From the RBI to the IMF, growth projections have been downgraded for 2019. The central bank is forecasting growth of 6.1% in the year through March 2020, down from 6.9% previously, while the World Bank cut its projection to 6% from 7.5%.

GDP data due on November 29 will probably show a mild recovery in growth to 5.5% in the September quarter, though economists say the main reason for that may be a statistical gain.

Base effect

“Some of the rebound in growth will be driven by favourable base effects,” said Priyanka Kishore, head of India and Southeast Asia research at Oxford Economics in Singapore. “In the absence of a stronger policy push to revive stalling income growth, underlying spending momentum is unlikely to pick up substantially.”

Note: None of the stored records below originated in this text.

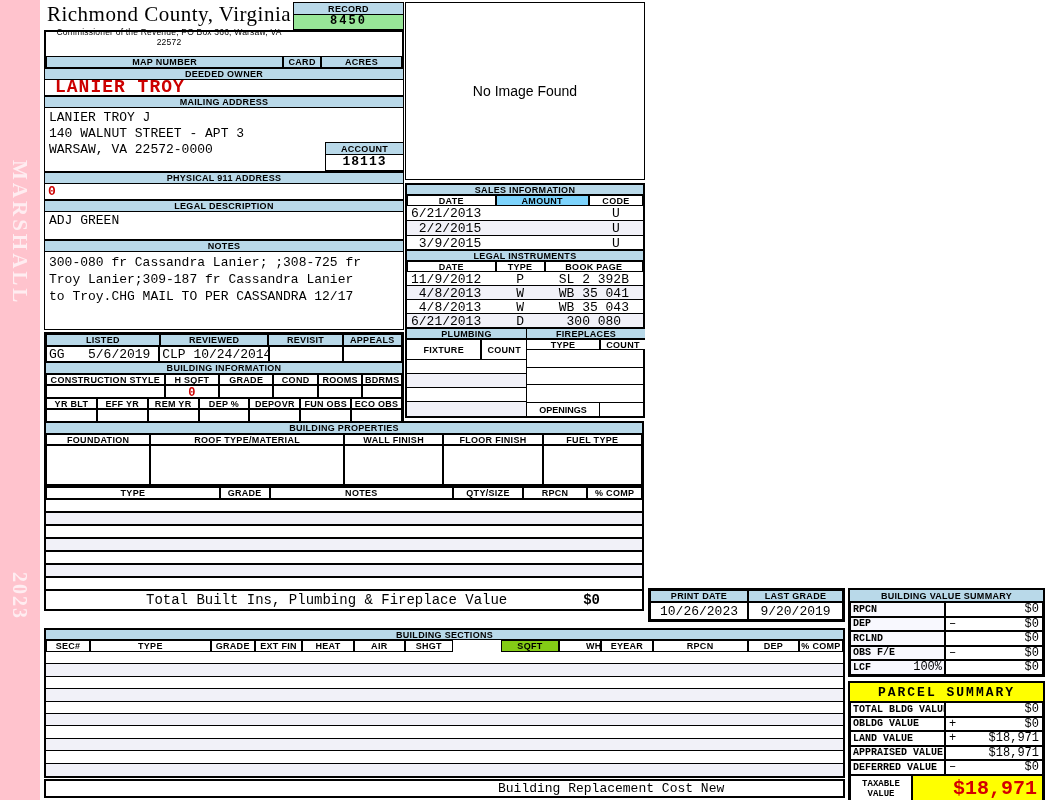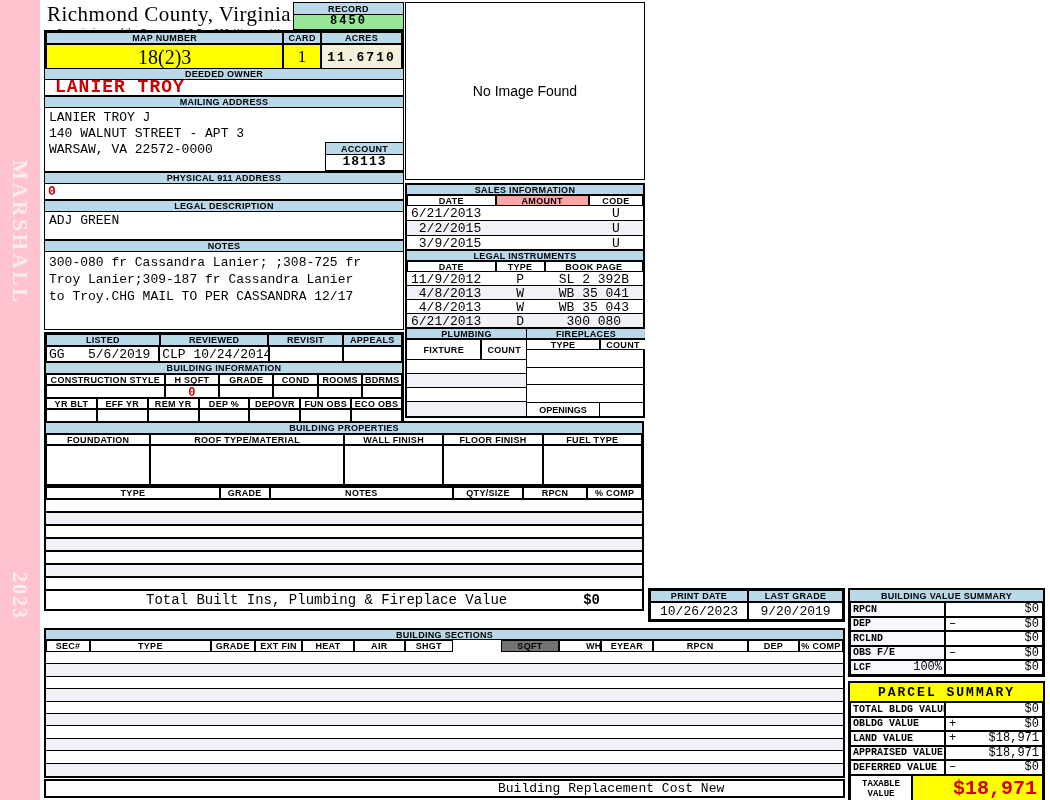--- a/index.html
+++ b/index.html
@@ -57,21 +57,21 @@
     <div class="county-title">Richmond County, Virginia</div>
     <div class="commissioner">Commissioner of the Revenue, PO Box 366, Warsaw, VA 22572</div>
   </div>
 
   <div class="abs" style="left:293px; top:2px; width:111px;">
     <div class="hdr" style="height:13px;">RECORD</div>
     <div class="cell val-green mono" style="height:15px; border-top:none; text-align:center; font-weight:bold; font-size:12px; letter-spacing:2px; line-height:13px;">8450</div>
   </div>
 
   <div class="abs box2" style="left:44px; top:30px; width:360px;">
-    <div class="row" style="height:12px;">
+    <div class="row" style="height:12px;margin-top:24px;">
       <div class="hdr-cell" style="width:240px;">MAP NUMBER</div>
       <div class="hdr-cell" style="width:38px;">CARD</div>
       <div class="hdr-cell" style="width:82px;">ACRES</div>
     </div>
     <div class="row" style="height:26px;">
       <div class="cell val-yellow" style="width:240px; display:flex; align-items:center; justify-content:center; font:400 20px 'Liberation Serif',serif;">18(2)3</div>
       <div class="cell val-yellow" style="width:38px; display:flex; align-items:center; justify-content:center; font:400 17px 'Liberation Serif',serif;">1</div>
       <div class="cell val-cream mono" style="width:82px; display:flex; align-items:center; justify-content:center; font-weight:bold; font-size:13px; letter-spacing:2px;">11.6710</div>
     </div>
   </div>
@@ -209,21 +209,21 @@
   </div>
 
   <div class="abs cell" style="left:405px; top:2px; width:240px; height:178px; display:flex; align-items:center; justify-content:center;">
     <span style="font:400 14px 'Liberation Sans',sans-serif;">No Image Found</span>
   </div>
 
   <div class="abs box2" style="left:405px; top:183px; width:240px;">
     <div class="hdr" style="height:10px; border:none; border-bottom:1px solid #000;">SALES INFORMATION</div>
     <div class="row" style="height:11px;">
       <div class="hdr-cell" style="width:90px; background:#fff;">DATE</div>
-      <div class="hdr-cell" style="width:95px; background:#fca5a5;">AMOUNT</div>
+      <div class="hdr-cell" style="width:95px; background:#7dd3fc;">AMOUNT</div>
       <div class="hdr-cell" style="width:55px; background:#fff;">CODE</div>
     </div>
     <div class="row" style="height:15px; border-bottom:1px solid #000;">
       <div class="mono" style="width:90px; font-size:13px; padding-left:4px;">6/21/2013</div>
       <div class="mono" style="width:95px; font-size:13px;"></div>
       <div class="mono" style="width:55px; font-size:13px; text-align:center;">U</div>
     </div>
     <div class="row alt" style="height:15px; border-bottom:1px solid #000;">
       <div class="mono" style="width:90px; font-size:13px; padding-left:4px;"> 2/2/2015</div>
       <div class="mono" style="width:95px; font-size:13px;"></div>
@@ -357,21 +357,21 @@
   <div class="abs box2" style="left:44px; top:628px; width:801px;">
     <div class="hdr" style="height:10px; border:none; border-bottom:1px solid #000;">BUILDING SECTIONS</div>
     <div class="row" style="height:12px;">
       <div class="hdr-cell" style="width:6%; background:#fff;">SEC#</div>
       <div class="hdr-cell" style="width:16.5%; background:#fff;">TYPE</div>
       <div class="hdr-cell" style="width:6%; background:#fff;">GRADE</div>
       <div class="hdr-cell" style="width:6.5%; background:#fff;">EXT FIN</div>
       <div class="hdr-cell" style="width:7%; background:#fff;">HEAT</div>
       <div class="hdr-cell" style="width:7%; background:#fff;">AIR</div>
       <div class="hdr-cell" style="width:6.5%; background:#fff;">SHGT</div>
-      <div class="hdr-cell" style="width:8%; background:#737373;margin-left:48px;">SQFT</div>
+      <div class="hdr-cell" style="width:8%; background:#84cc16;margin-left:48px;">SQFT</div>
       <div class="hdr-cell" style="width:3.5%; background:#fff;padding-left:40px;">WHGT</div>
       <div class="hdr-cell" style="width:7%; background:#fff;">EYEAR</div>
       <div class="hdr-cell" style="width:13%; background:#fff;">RPCN</div>
       <div class="hdr-cell" style="width:7%; background:#fff;">DEP</div>
       <div class="hdr-cell" style="width:6%; background:#fff;">% COMP</div>
     </div>
     <div style="height:12.4px; border-bottom:1px solid #000;"></div>
     <div style="height:12.4px; border-bottom:1px solid #000;" class="alt"></div>
     <div style="height:12.4px; border-bottom:1px solid #000;"></div>
     <div style="height:12.4px; border-bottom:1px solid #000;" class="alt"></div>

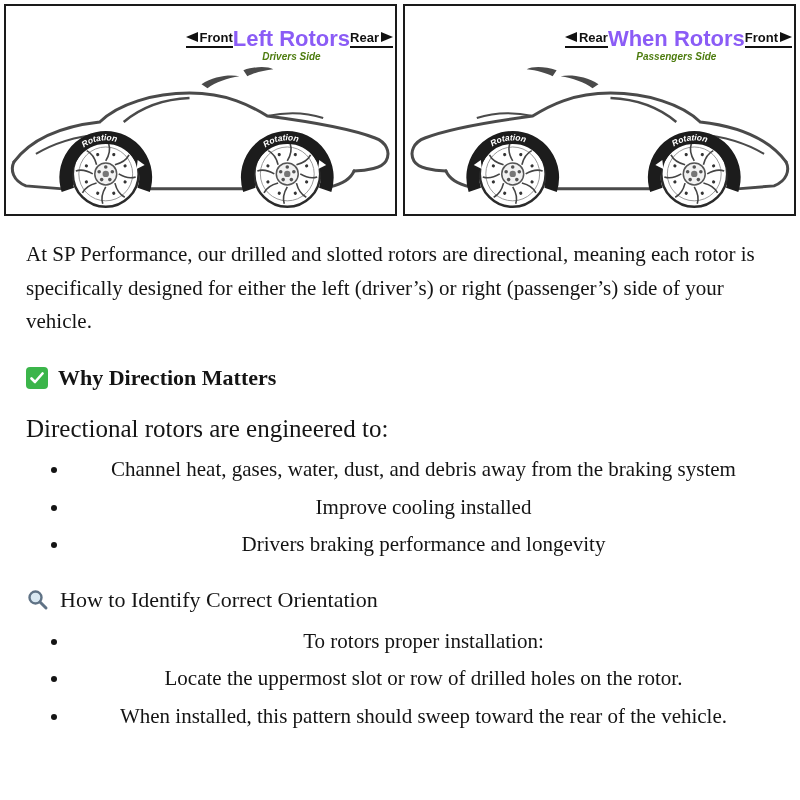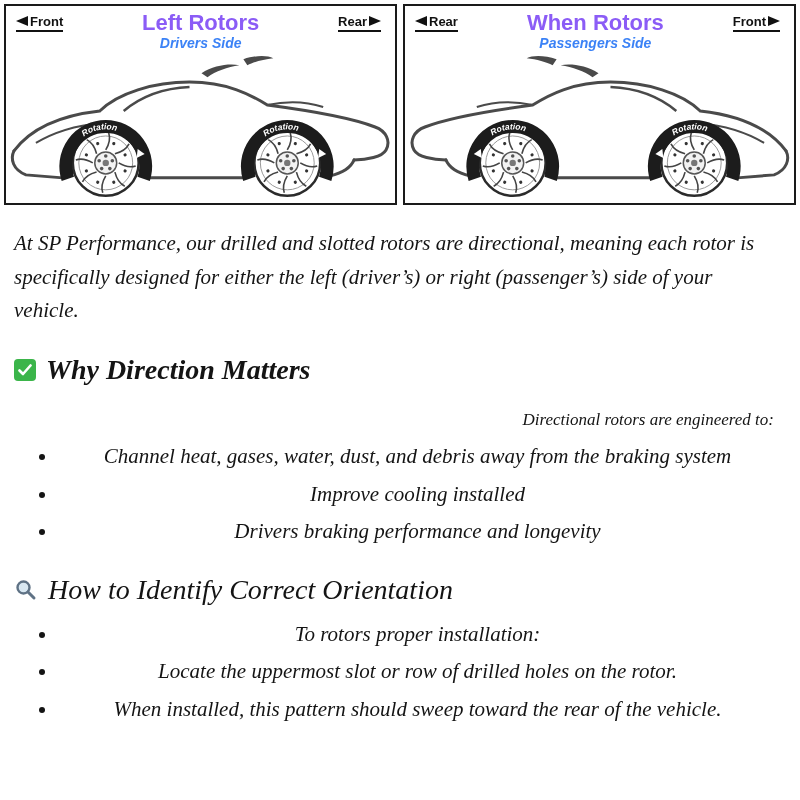--- a/index.html
+++ b/index.html
@@ -1,39 +1,39 @@
 <!DOCTYPE html>
 <html><head>
 <meta charset="utf-8">
 <style>
   html,body{margin:0;padding:0;background:#fff;}
   body{width:800px;font-family:"Liberation Serif",serif;color:#141414;}
 
   
   .diagram{display:flex;gap:6px;margin:4px 4px 0 4px;}
   .panel{flex:1;border:2px solid #1a1a1a;background:#fff;overflow:hidden;}
-  .panel-header{display:flex;justify-content:space-between;align-items:flex-start;
-    padding:7px 14px 0 10px;font-family:"Liberation Sans",sans-serif;}
+  .panel-header{display:flex;justify-content:flex-end;align-items:flex-start;
+    padding:7px 2px 0 10px;font-family:"Liberation Sans",sans-serif;margin-top:16px;}
   .dir{display:inline-flex;align-items:center;gap:2px;border-bottom:2.5px solid #111;
     padding-bottom:1px;font-weight:bold;font-size:13px;color:#111;height:16px;}
   .tri-l{width:0;height:0;border-top:5px solid transparent;border-bottom:5px solid transparent;
     border-right:12px solid #111;}
   .tri-r{width:0;height:0;border-top:5px solid transparent;border-bottom:5px solid transparent;
     border-left:12px solid #111;}
   .titles{text-align:center;margin-top:-2px;}
   .p-title{font-size:22px;font-weight:bold;color:#8b5cf6;line-height:1.1;}
-  .p-sub{font-size:14px;font-weight:bold;font-style:italic;color:#3b82f6;}
+  .p-sub{font-size:10px;font-weight:bold;font-style:italic;color:#4d7c0f;}
   .car-svg{display:block;width:100%;height:152px;}
 
   
-  .content{padding:4px 26px 28px 14px;font-style:italic;}
+  .content{padding:4px 26px 28px 26px;}
   .intro{font-size:21px;line-height:1.6;margin:18px 0 24px 0;}
-  .sec-head{display:flex;align-items:center;gap:10px;font-size:28px;margin:26px 0 12px 0;}
+  .sec-head{display:flex;align-items:center;gap:10px;font-size:22px;margin:26px 0 12px 0;}
   .sec-head.bold{font-weight:bold;}
-  .lead{font-size:17px;margin:24px 0 10px 0;text-align:right;}
+  .lead{font-size:25px;margin:24px 0 10px 0;}
   ul.bullets{margin:8px 0 18px 0;padding-left:44px;}
   ul.bullets li{font-size:21px;line-height:1.55;margin:5px 0;padding-left:3px;text-align:center;}
 
   
   .check-box{display:inline-flex;width:22px;height:22px;border-radius:4px;
     align-items:center;justify-content:center;flex:0 0 auto;}
   .mag-wrap{display:inline-flex;width:24px;height:24px;align-items:center;justify-content:center;flex:0 0 auto;}
 </style>
 </head>
 <body>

India’s biggest shopping season around the festival of Diwali also turned out to be a damp squib in 2019. Bank of America Merrill Lynch said research from 120 retail outlets in the financial capital of Mumbai indicated a drop of more than 90% in customers compared with the previous year’s festival period.

Car sales also remained depressed in October, though the exception was Maruti Suzuki India, India’s biggest seller, which posted the first gain in nine months in October.

For Fitch Ratings, a turnaround will only come about once underlying pressures in the financial sector ease and credit growth improves.

“The financial sector is very crucial for the macro outlook in India,” Brian Coulton, Fitch’s chief economist, told BloombergQuint. “What we have tended to see when we’ve had problems in the financial sector, which then feed through to the real economy, it takes an awful long time to turn that around.”